Die Unterhose zog ich mir schnell an, für mehr blieb keine Zeit. Ich war auf der Jagd.
„Komm, Kitty, Kitty, koomm“, lockte ich, während ich mit einem Kissen bewaffnet durch das Wohnzimmer schlich. „Die Telepathie-Nummer war echt fies. Kannst du mir zeigen, wie das geht?“
Niemand antwortete. Ich versteckte das Kissen hinter meinem Rücken.
„Hey, wir können doch Freunde sein. Ich mein, ich werd nicht so oft da sein, und ab und zu kann ich dir vielleicht was mitbringen. So ne kleine Perserkatze aus dem Tierheim? Was meinst du?“
Noch immer kein Geräusch. Das Bücherregal war leer, auch auf dem Sofa versteckte sich niemand und dann fiel mir ein, dass in den Antonio Banderas-Filmen die Killer immer oben lauerten, und ich sah nach oben.
Das war ein Fehler, denn der Graf hatte an der Decke gelauert, ließ sich nun kamikazegleich nach unten fallen und hackte mit seinen messerscharfen Krallen nach meinem Gesicht. Meinen Kopf konnte ich gerade noch zur Seite nehmen, doch der Graf krallte sich in meine rechte Schulter, ließ sich dann unter Miauen und Gejaule an meinem Brustkorb herunter, und verkrallte sich in meiner Unterhose. Ich blutete aus zahlreichen Wunden, konnte den Grafen aber noch mit letzter Kraft gegen das Bücherregal schleudern. Fellklumpen stoben auf.
Ich fuhr mir mit einer Hand über die Brust, danach war sie blutverschmiert. Und der Graf kam nun torkelnd auf seine Hinterbeine, ging in die Kranichstellung, ein Bein zum Tritt erhoben, und winkte mich mit einer Pfote heran.
Ich wischte mir mit der blutverschmierten Hand über die Nase, griff dann das Kissen, das auf dem Boden lag, und warf es auf den Grafen. Der Graf tänzelte nach rechts, doch damit hatte ich gerechnet! Ich schnellte auf ihn zu und erwischte ihn hinten am Genick, so dass er gelähmt war und nun mit seinem dürren Körper ganz und gar meinem Wohl und Wehen ausgeliefert war. In die Küche zerrte ich das paralysierte Viech, öffnete die Tür der Mikrowelle und schob ihn hinein, stellte auf fünf Minuten und beobachtete, wie die Katze langsam begann sich in der Mikrowelle zu drehen.

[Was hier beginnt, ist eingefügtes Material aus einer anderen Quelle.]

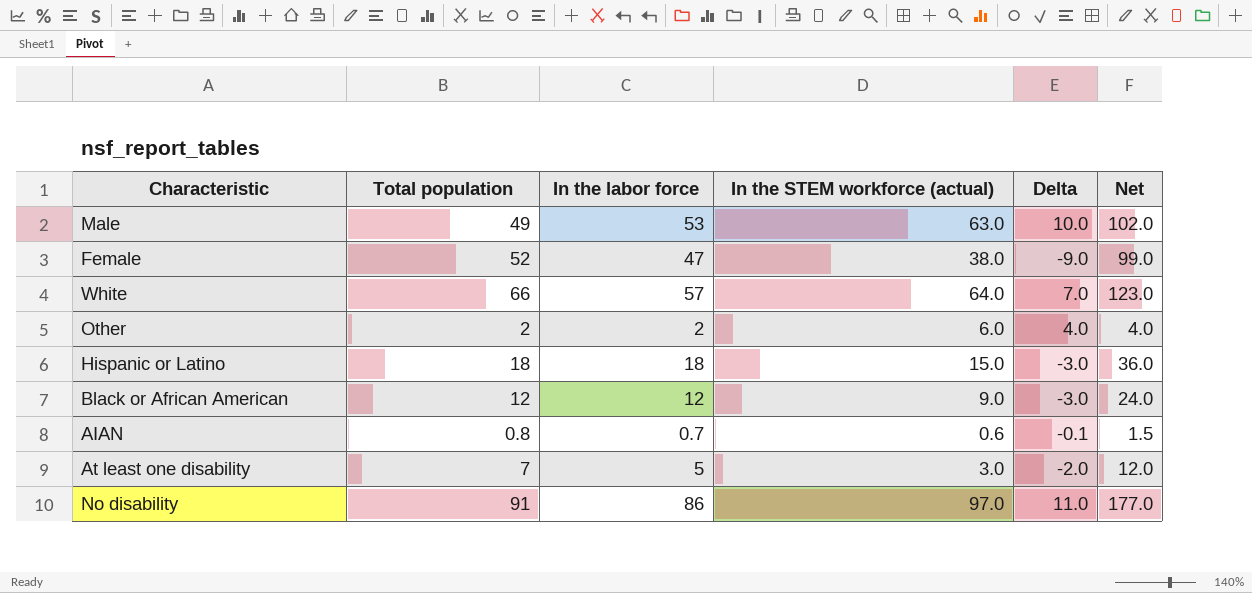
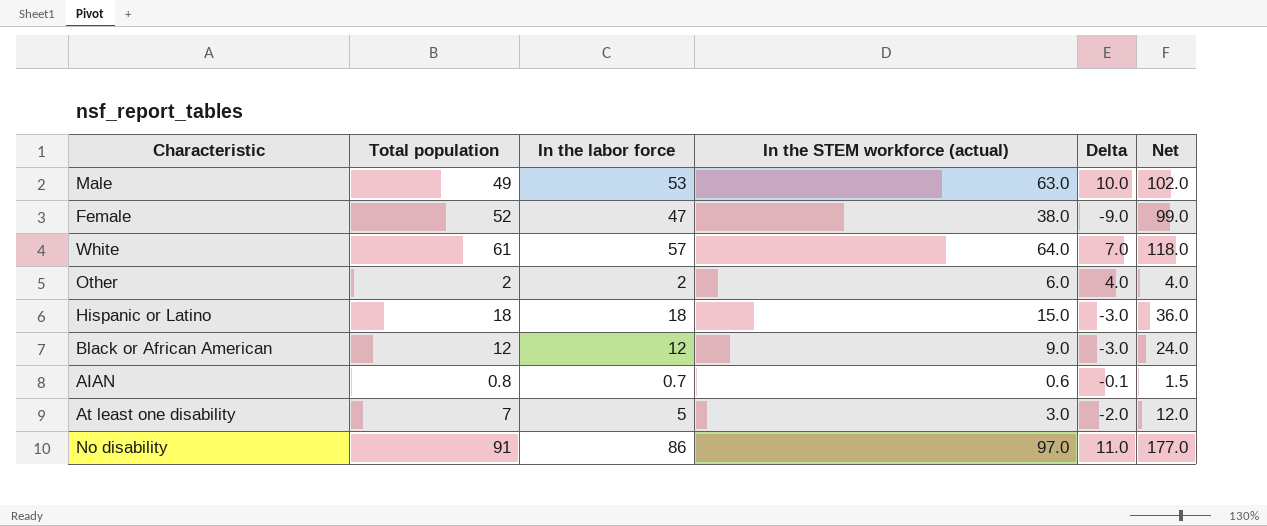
White | Total population: 66 -> 61
White | Net: 123.0 -> 118.0

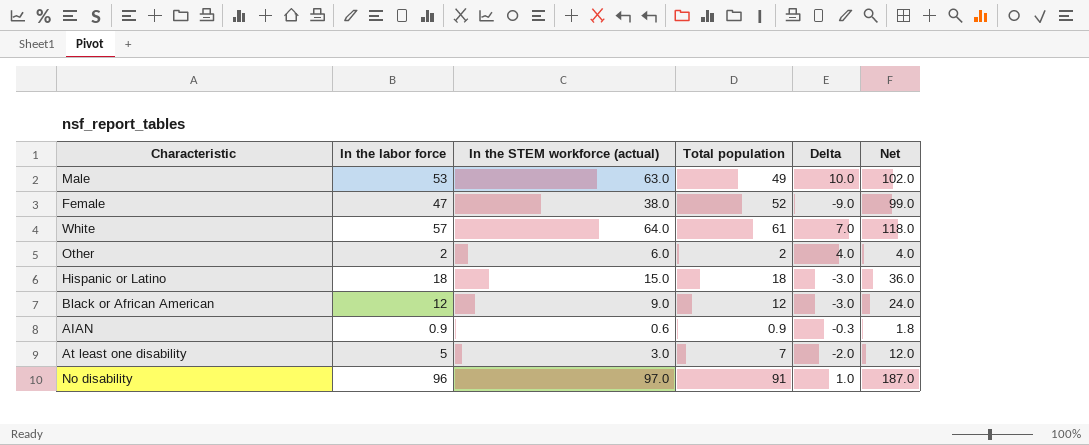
column Total population | position: 2 -> 4
AIAN | In the labor force: 0.7 -> 0.9
AIAN | Total population: 0.8 -> 0.9
AIAN | Delta: -0.1 -> -0.3
AIAN | Net: 1.5 -> 1.8
No disability | In the labor force: 86 -> 96
No disability | Delta: 11.0 -> 1.0
No disability | Net: 177.0 -> 187.0

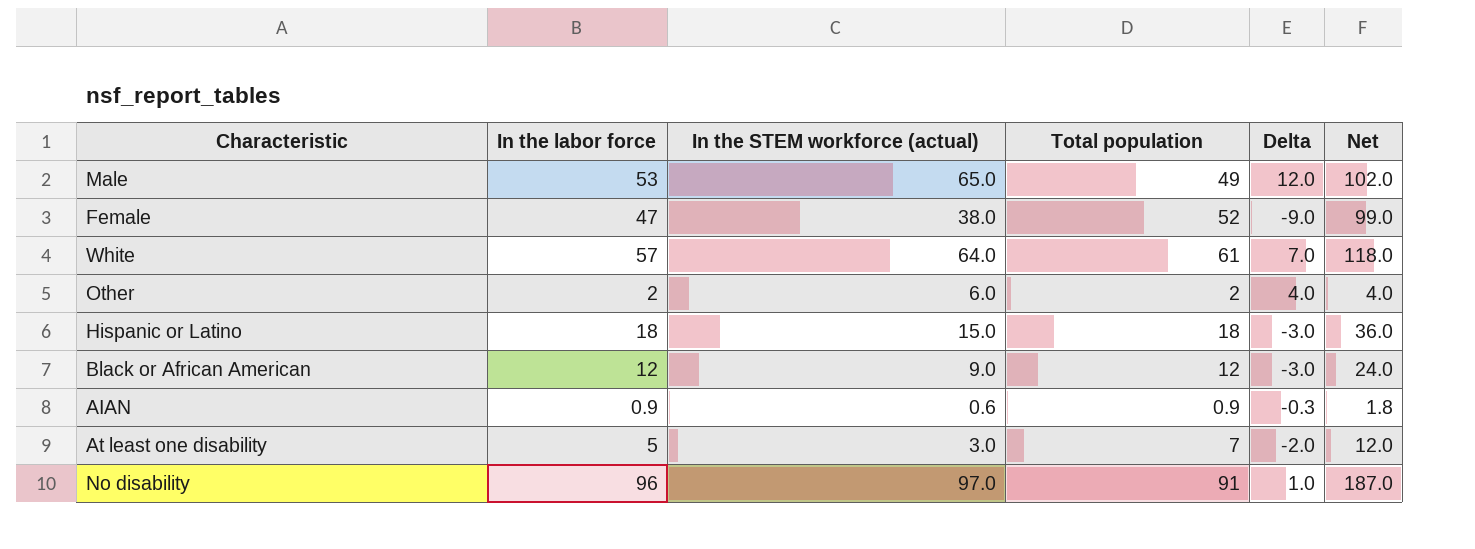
Male | In the STEM workforce (actual): 63.0 -> 65.0
Male | Delta: 10.0 -> 12.0

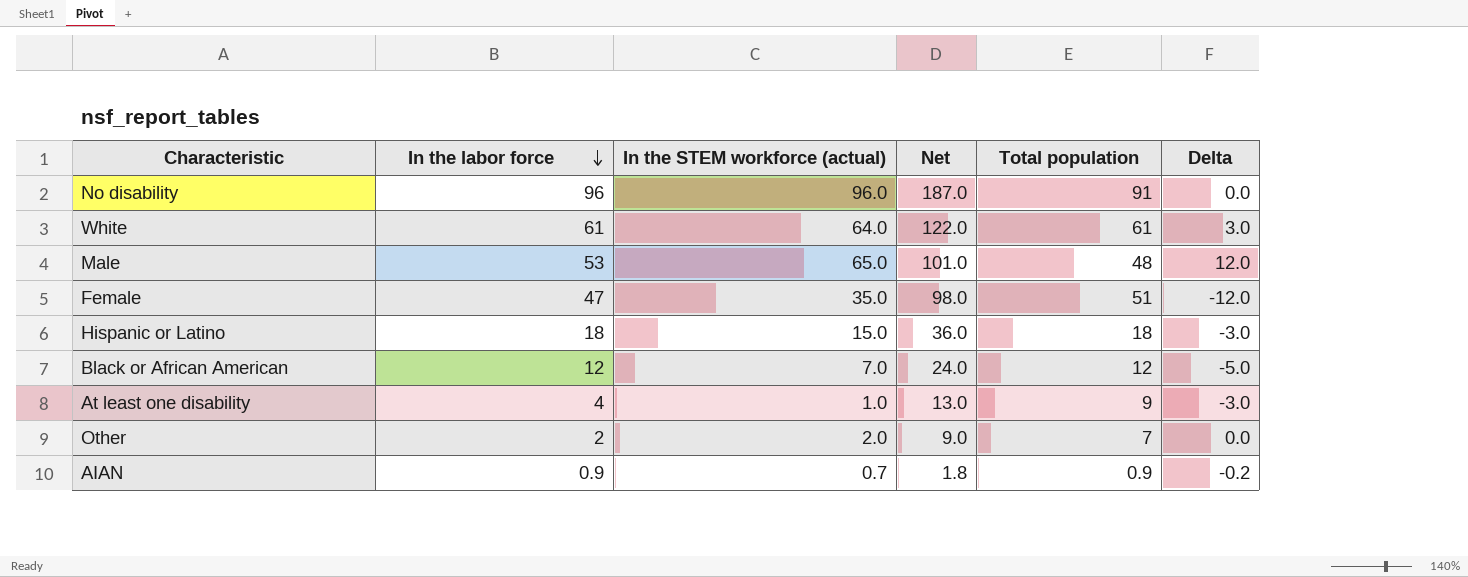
row order: none -> In the labor force descending
column Net | position: 6 -> 4
No disability | In the STEM workforce (actual): 97.0 -> 96.0
No disability | Delta: 1.0 -> 0.0
White | In the labor force: 57 -> 61
White | Net: 118.0 -> 122.0
White | Delta: 7.0 -> 3.0
Male | Net: 102.0 -> 101.0
Male | Total population: 49 -> 48
Female | In the STEM workforce (actual): 38.0 -> 35.0
Female | Net: 99.0 -> 98.0
Female | Total population: 52 -> 51
Female | Delta: -9.0 -> -12.0
Black or African American | In the STEM workforce (actual): 9.0 -> 7.0
Black or African American | Delta: -3.0 -> -5.0
At least one disability | In the labor force: 5 -> 4
At least one disability | In the STEM workforce (actual): 3.0 -> 1.0
At least one disability | Net: 12.0 -> 13.0
At least one disability | Total population: 7 -> 9
At least one disability | Delta: -2.0 -> -3.0
Other | In the STEM workforce (actual): 6.0 -> 2.0
Other | Net: 4.0 -> 9.0
Other | Total population: 2 -> 7
Other | Delta: 4.0 -> 0.0
AIAN | In the STEM workforce (actual): 0.6 -> 0.7
AIAN | Delta: -0.3 -> -0.2

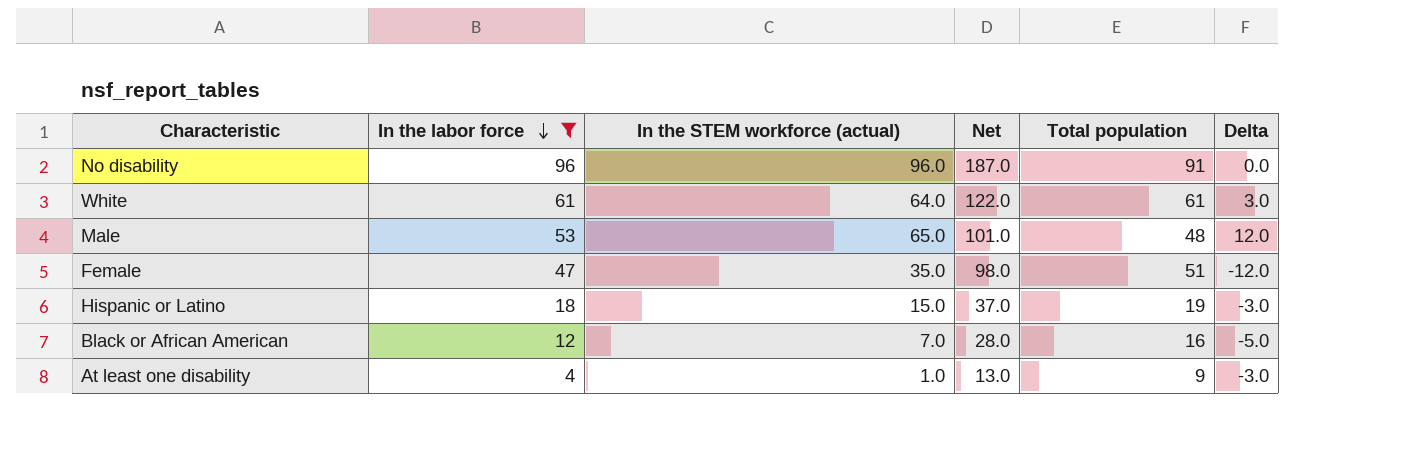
filter: none -> In the labor force >= 4
Hispanic or Latino | Net: 36.0 -> 37.0
Hispanic or Latino | Total population: 18 -> 19
Black or African American | Net: 24.0 -> 28.0
Black or African American | Total population: 12 -> 16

„Hast kein Scheiß weißes Fähnchen mit, hm?“, murmelte ich triumphierend, während ich die Küchenfliesen voll blutete.
„Das wird dir eine Lehre sein“, dozierte ich mit erhobenem Zeigefinger vor der Mikrowellentür. „Wenn du vielleicht ein Affe wärst oder ein Hund, dann hättest du eine Chance gehabt, aber so! Ha! Sag ich da nur! Ha!“
Während ich im Siegestaumel überlegte, wo hier wohl der Senf versteckt war, griff Nina an mir vorbei und riss die Mikrowellentür auf. Eine Tüte mit Brötchen fiel auf den Boden.
Der Graf zitterte am ganzen Körper und sein Fell roch warm, aufgeheizt und angenehm. Nina nahm ihn auf den Arm und streichelte seinen Kopf.

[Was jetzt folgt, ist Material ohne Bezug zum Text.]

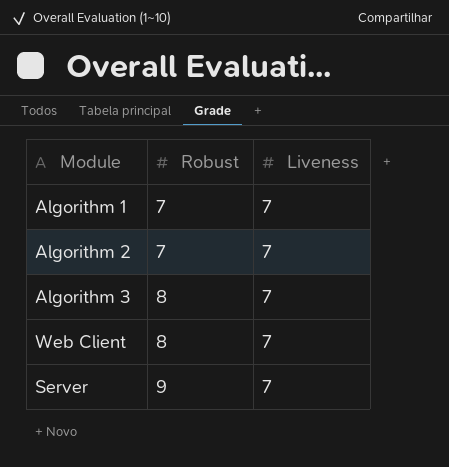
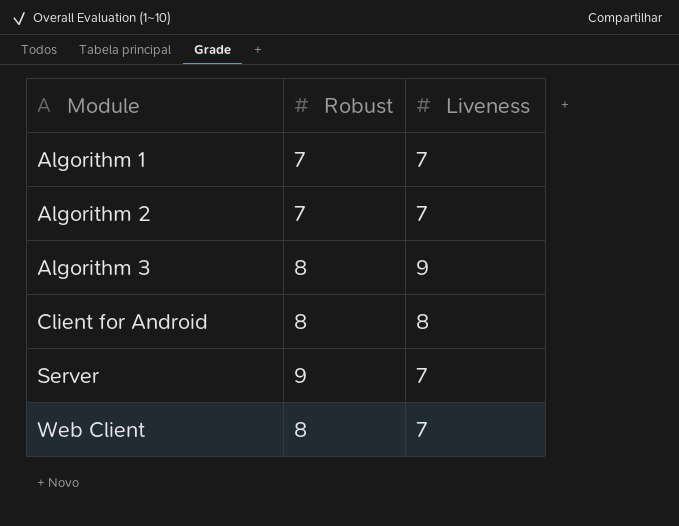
row order: Robust ascending -> Module ascending
Algorithm 3 | Liveness: 7 -> 9
row Client for Android: none -> 8 | 8

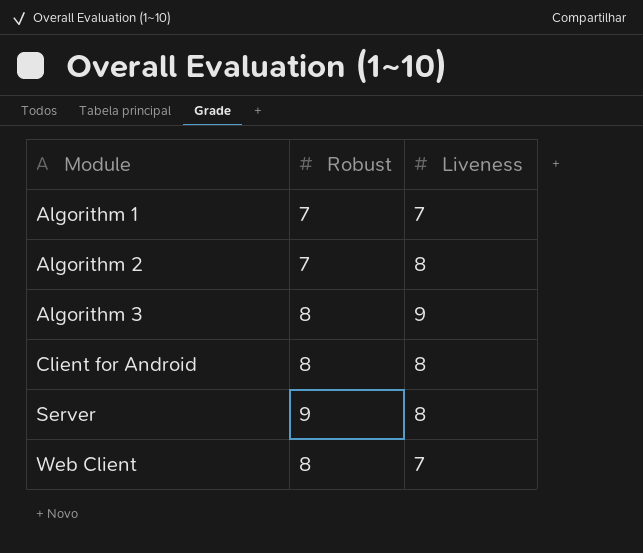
Algorithm 2 | Liveness: 7 -> 8
Server | Liveness: 7 -> 8

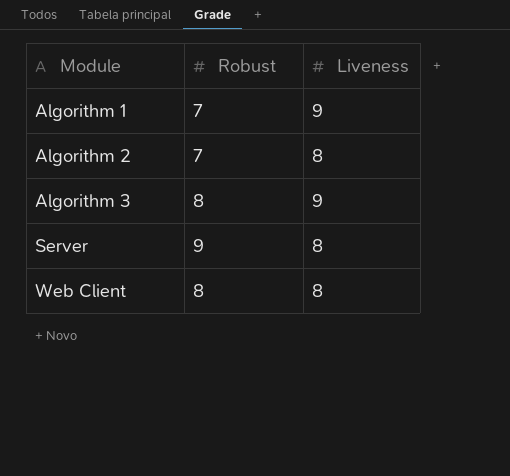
row Client for Android: 8 | 8 -> none
Algorithm 1 | Liveness: 7 -> 9
Web Client | Liveness: 7 -> 8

„Er hat angefangen!“, schrie ich. „Ich kann alles erklären! Guck doch mal, wie ich blute!“ Doch Nina jagte mich aus der Wohnung. Die Klamotten warf sie mir noch nach, unter Schreien und Toben. Von Polizei war die Rede, und dass ich ein ganz mieser Liebhaber sei, schlaff und einfallslos, dieser Senf-Tick, schrie sie, sei auch total pervers, dann warf sie die Tür ins Schloss, hatte dabei immer noch den Grafen auf dem Arm und, Gott ist mein Zeuge, er hat die ganze Zeit über gelächelt!